▶ _Problem requirements_:
Omit all pictures. Print the remaining lines exactly, from the start of the data through the line containing "- Here is a".

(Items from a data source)
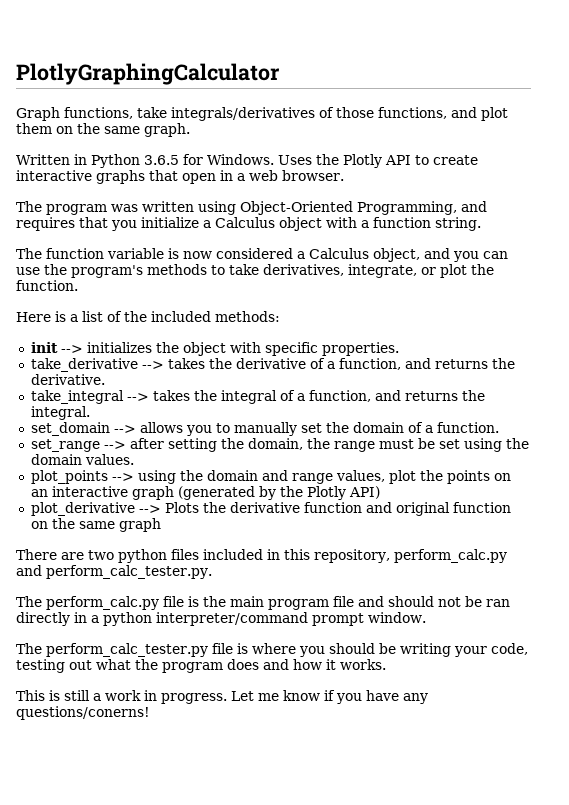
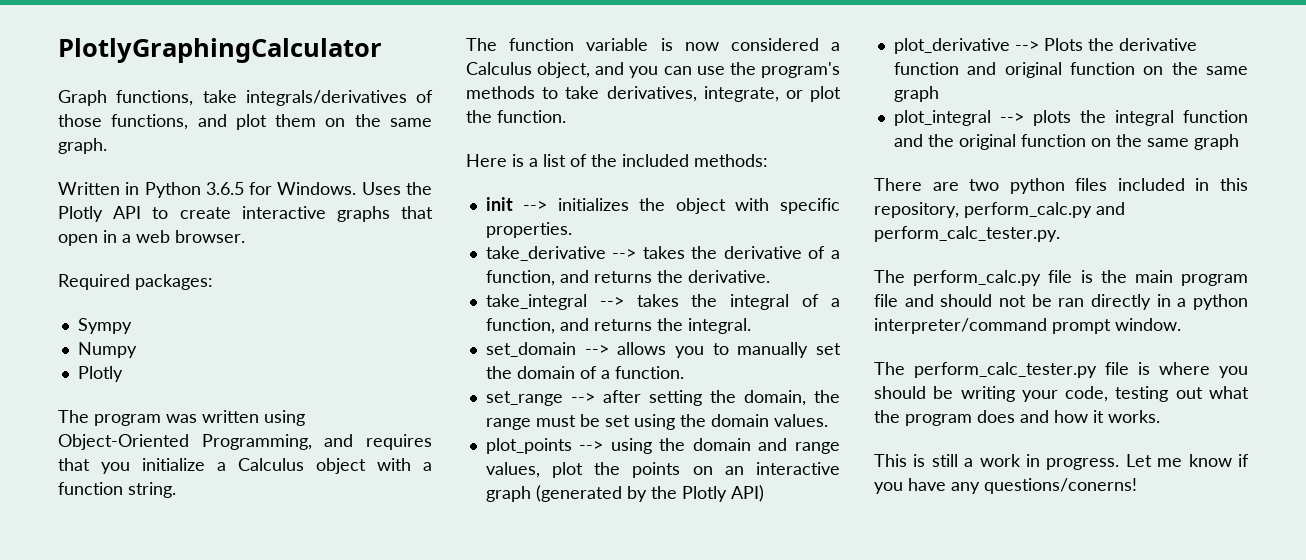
+ Required packages:
+ Sympy
+ Numpy
+ Plotly
+ plot_integral --> plots the integral function and the original function on the same graph

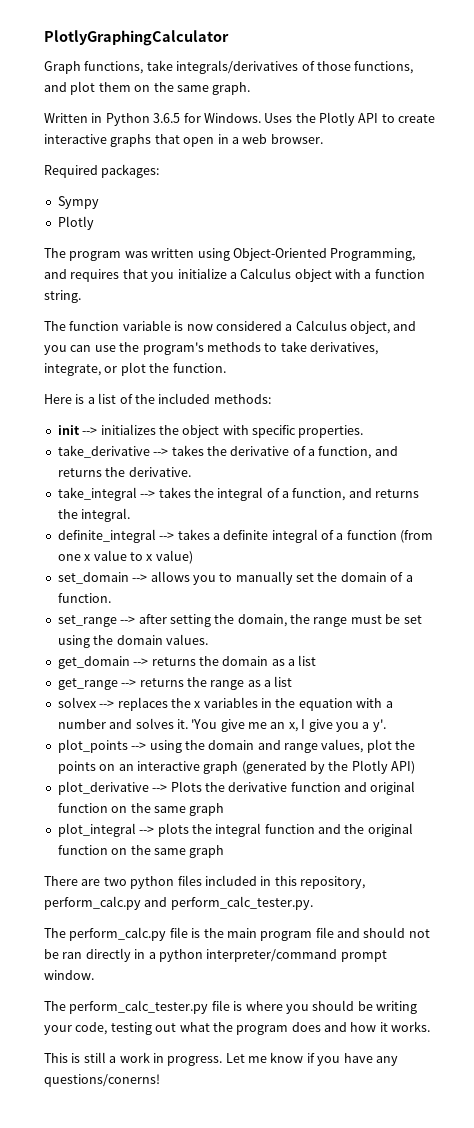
- Numpy
+ definite_integral --> takes a definite integral of a function (from one x value to x value)
+ get_domain --> returns the domain as a list
+ get_range --> returns the range as a list
+ solvex --> replaces the x variables in the equation with a number and solves it. 'You give me an x, I give you a y'.

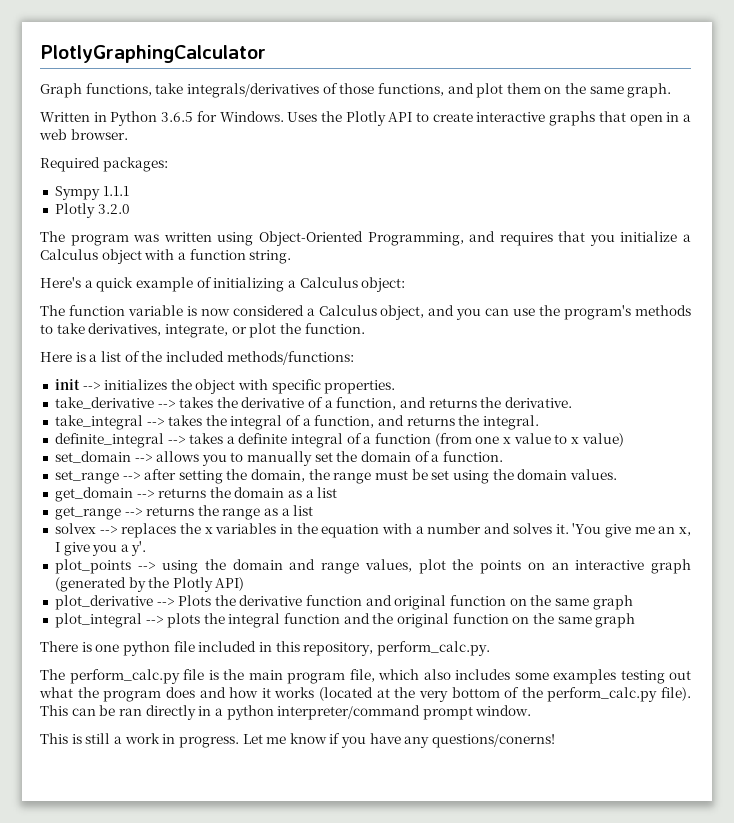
- Sympy
- Plotly
+ Sympy 1.1.1
+ Plotly 3.2.0
+ Here's a quick example of initializing a Calculus object:
- Here is a list of the included methods:
+ Here is a list of the included methods/functions:
- There are two python files included in this repository, perform_calc.py and perform_calc_tester.py.
+ There is one python file included in this repository, perform_calc.py.
- The perform_calc.py file is the main program file and should not be ran directly in a python interpreter/command prompt window.
+ The perform_calc.py file is the main program file, which also includes some examples testing out what the program does and how it works (located at the very bottom of the perform_calc.py file). This can be ran directly in a python interpreter/command prompt window.
- The perform_calc_tester.py file is where you should be writing your code, testing out what the program does and how it works.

▶ _Reply to the task_:
+ Required packages:
+ Sympy
+ Numpy
+ Plotly
+ plot_integral --> plots the integral function and the original function on the same graph

- Numpy
+ definite_integral --> takes a definite integral of a function (from one x value to x value)
+ get_domain --> returns the domain as a list
+ get_range --> returns the range as a list
+ solvex --> replaces the x variables in the equation with a number and solves it. 'You give me an x, I give you a y'.

- Sympy
- Plotly
+ Sympy 1.1.1
+ Plotly 3.2.0
+ Here's a quick example of initializing a Calculus object:
- Here is a list of the included methods:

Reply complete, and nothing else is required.